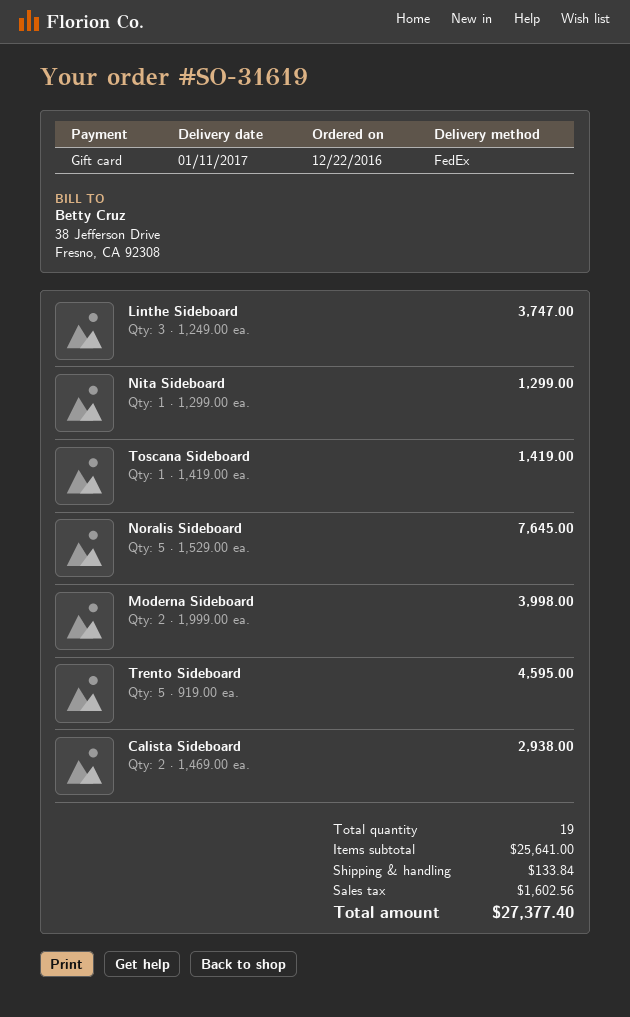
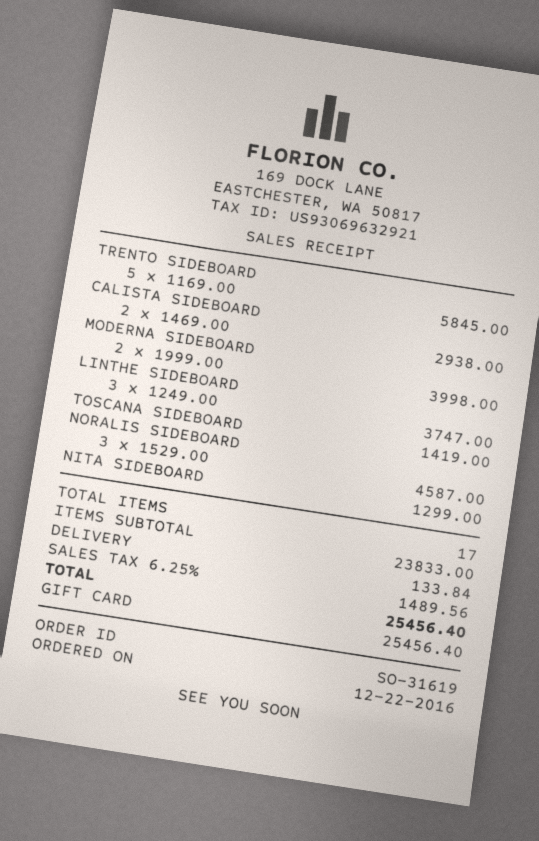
Noralis Sideboard: 5 x 1529.00 = 7645.00 -> 3 x 1529.00 = 4587.00
Trento Sideboard: 5 x 919.00 = 4595.00 -> 5 x 1169.00 = 5845.00
total quantity: 19 -> 17
subtotal: 25641.00 -> 23833.00
tax: 1602.56 -> 1489.56
total: 27377.40 -> 25456.40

+ + + + + + +

If a line in the records contains the string "Sideboard", copy it out.

Noralis Sideboard: 5 x 1529.00 = 7645.00 -> 3 x 1529.00 = 4587.00
Trento Sideboard: 5 x 919.00 = 4595.00 -> 5 x 1169.00 = 5845.00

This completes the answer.